Jim Anderton said any privatisation of ACC would be bad news for high-risk industries, such as agriculture.
"Farmers have more ACC claims than any other working group. They will be the first ones to suffer under a privatised system - either they will face massively increased claims, or they will not get coverage at all. Both those scenarios have been faced by farmers across the Tasman.
"National makes out it is the party that cares about the rural sector, but its commitment to that sector is only talk. In reality, the policies it proposes - what policies it has come clean about so far - would damage rural communities by taking us back to the days when services were pulled out of rural communities and rural people were left to look after themselves."
He said that the National Party was also leaving unclear what would happen to people whose accident compensation was with companies that then failed.

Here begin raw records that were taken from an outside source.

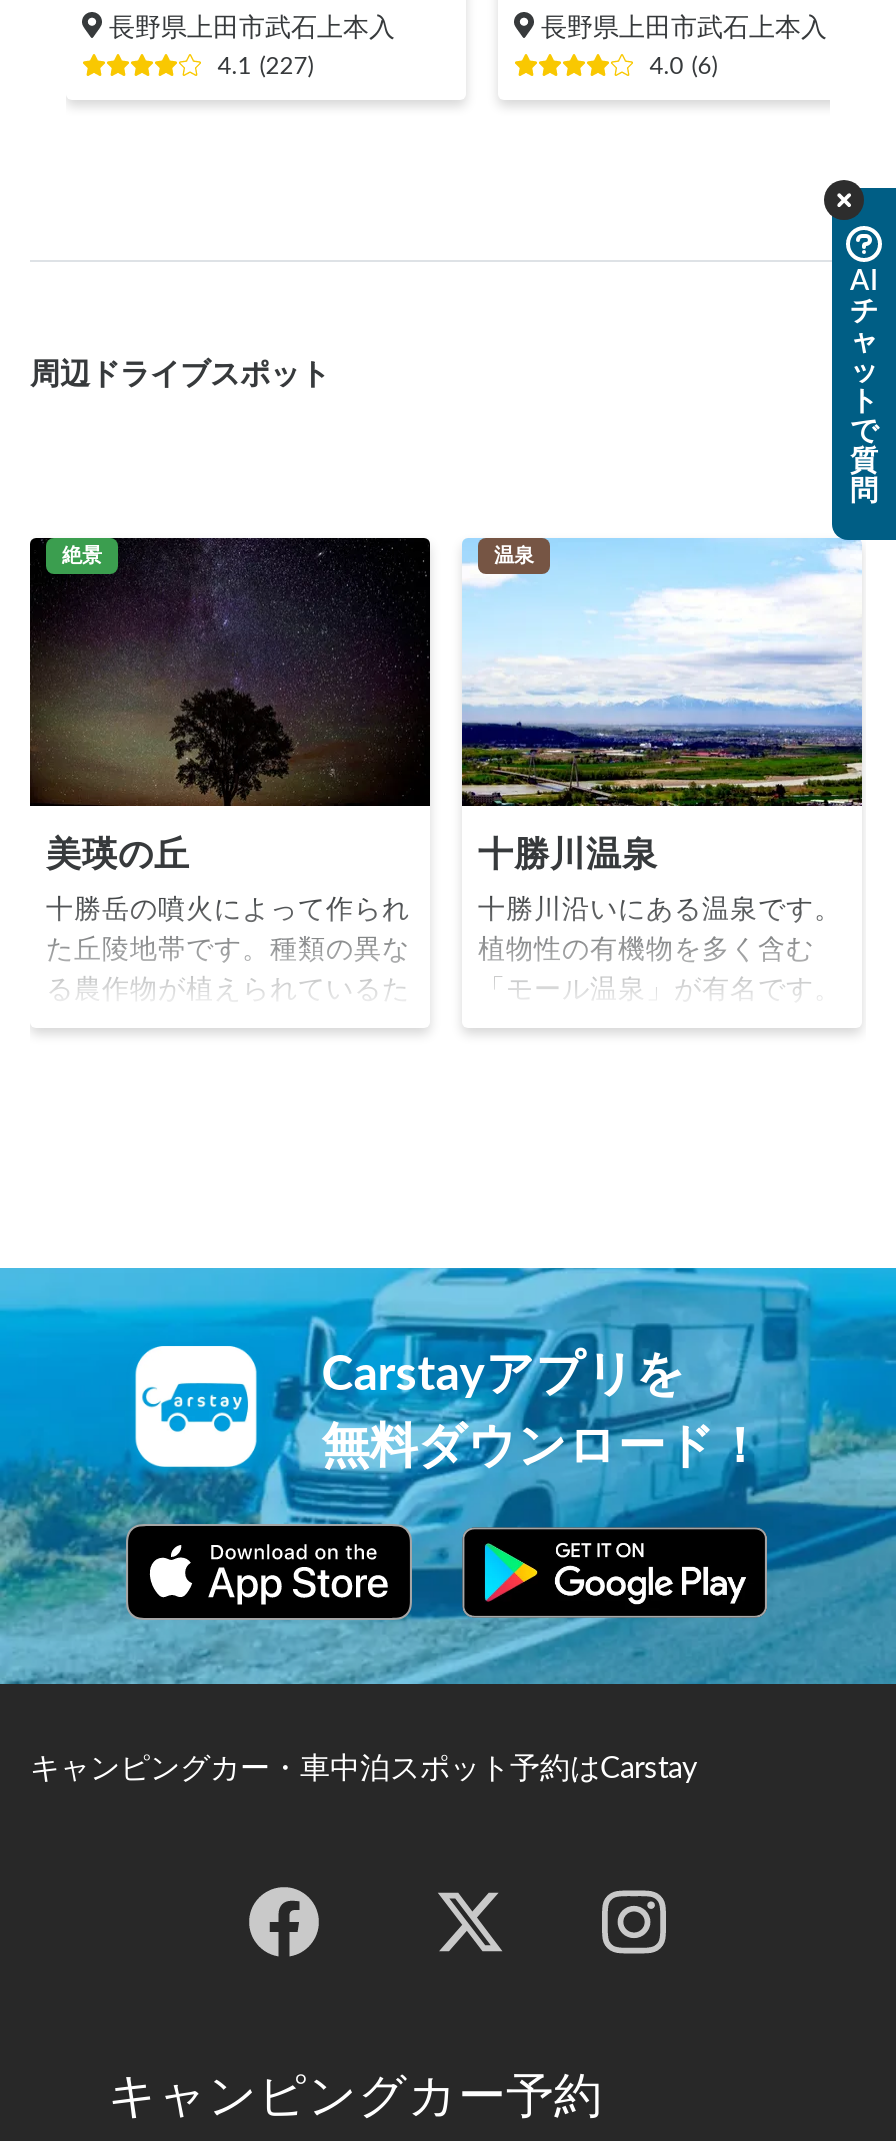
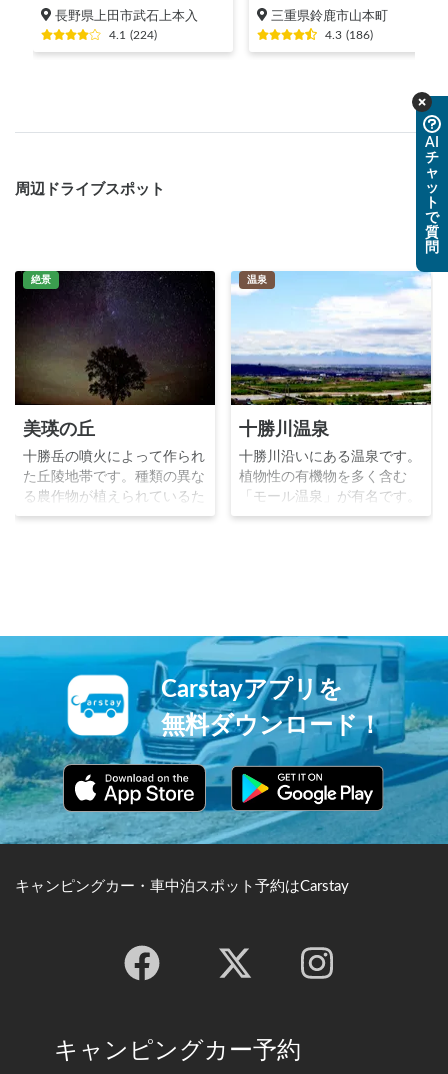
- 長野県上田市武石上本入
- 4.0 (6)
+ 三重県鈴鹿市山本町
+ 4.3 (186)

- 4.1 (227)
+ 4.1 (224)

"Will they be left uncovered, as happened in Australia when companies failed there? Given the current instability in banking and insurance markets globally at the moment, voters need to know what the consequences of choices are."
Jim Anderton said media reports made it clear that ACC would be up for sale as soon as National could manage it.
"That leaves the status of other Crown companies at risk of sale too - Air New Zealand, Kiwibank, Kiwirail will only be the beginning."